— What to do —
Begin at the line containing "color: #14b8a6 ->" and restate it and each line after it exactly, up to and including the last line below. Leave pictures out.

[Opening Source data section]

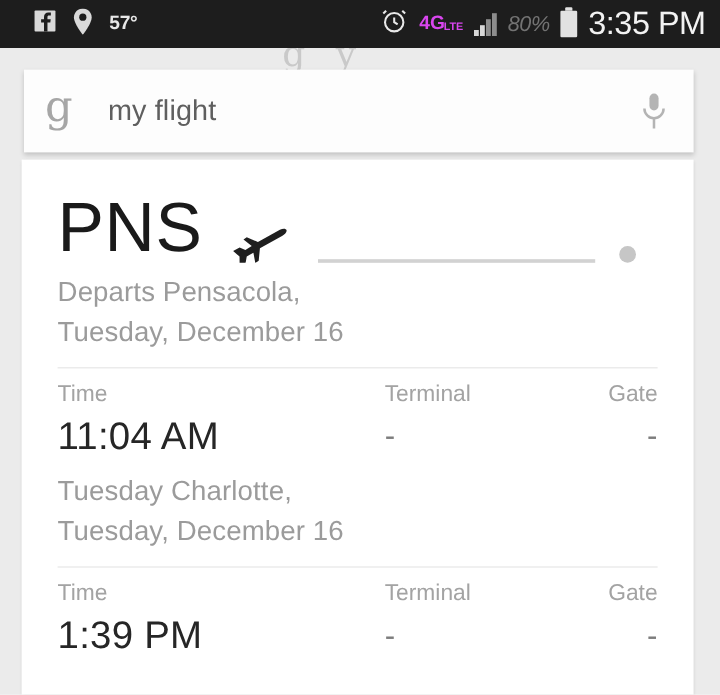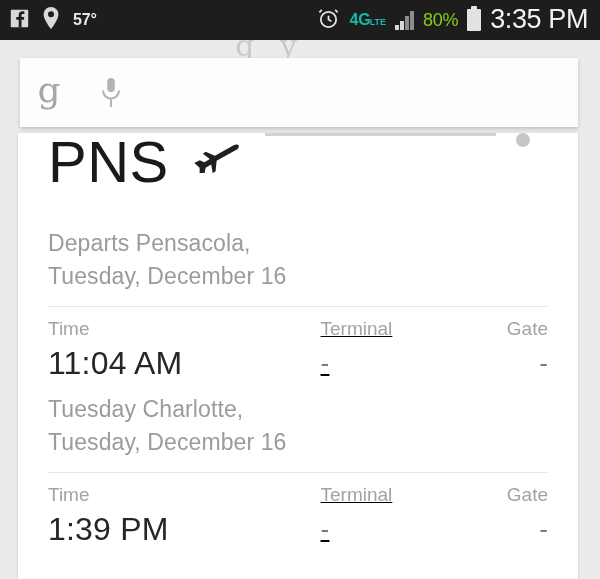"57°" .status-bar { padding: 0 12px 0 10px -> 0 12px 0 28px }
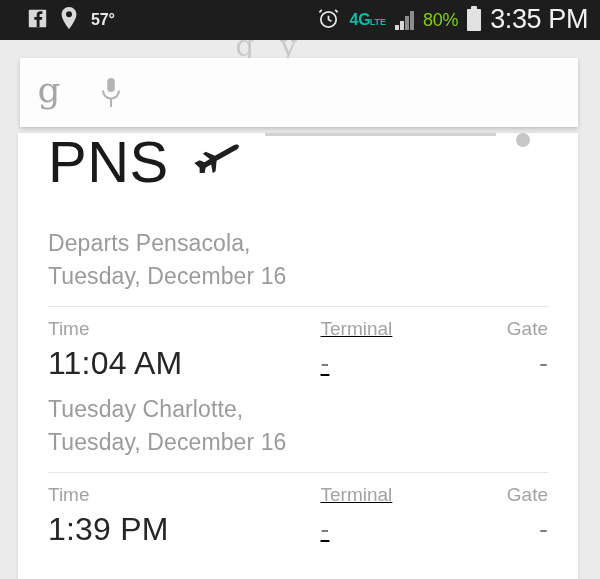"4G" .lte-wrap { color: #14b8a6 -> #d946ef }
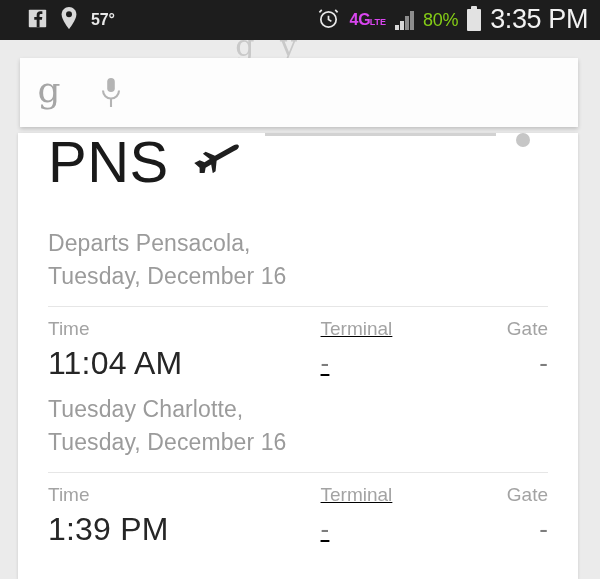"80%" .status-battery-pct { color: #84cc16 -> #737373; font-style: none -> italic }
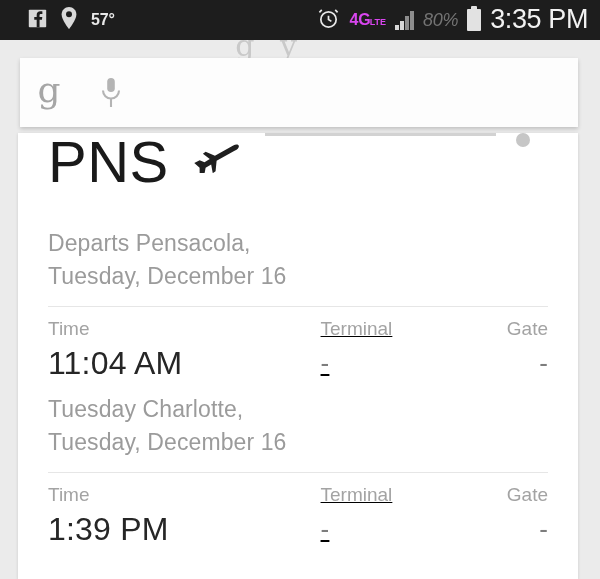"my flight" span.search-text { html: none -> <span>my flight</span> }
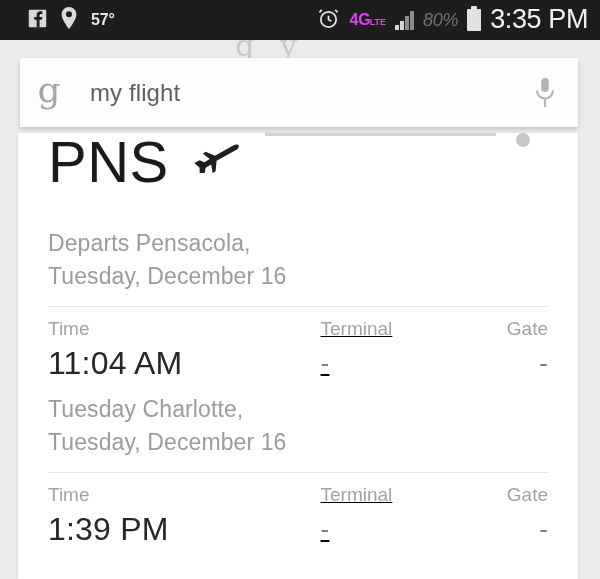"PNS" .route { align-items: flex-start -> flex-end }
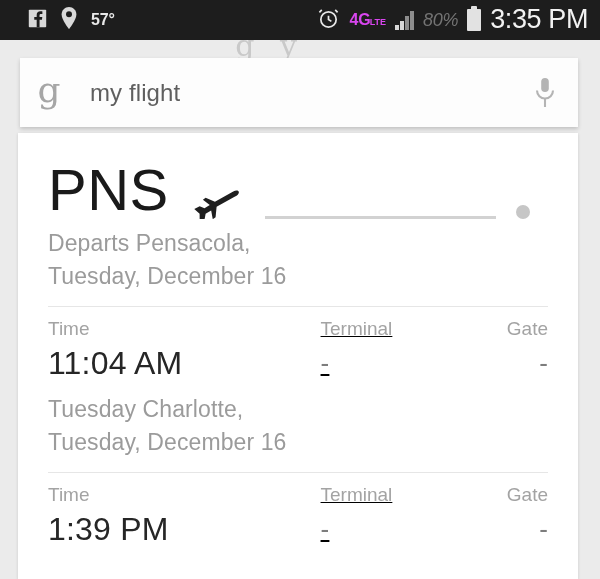"Terminal" .col-term { text-decoration: underline -> none }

[Closing Source data section]

— Task result —
"4G" .lte-wrap { color: #14b8a6 -> #d946ef }
"80%" .status-battery-pct { color: #84cc16 -> #737373; font-style: none -> italic }
"my flight" span.search-text { html: none -> <span>my flight</span> }
"PNS" .route { align-items: flex-start -> flex-end }
"Terminal" .col-term { text-decoration: underline -> none }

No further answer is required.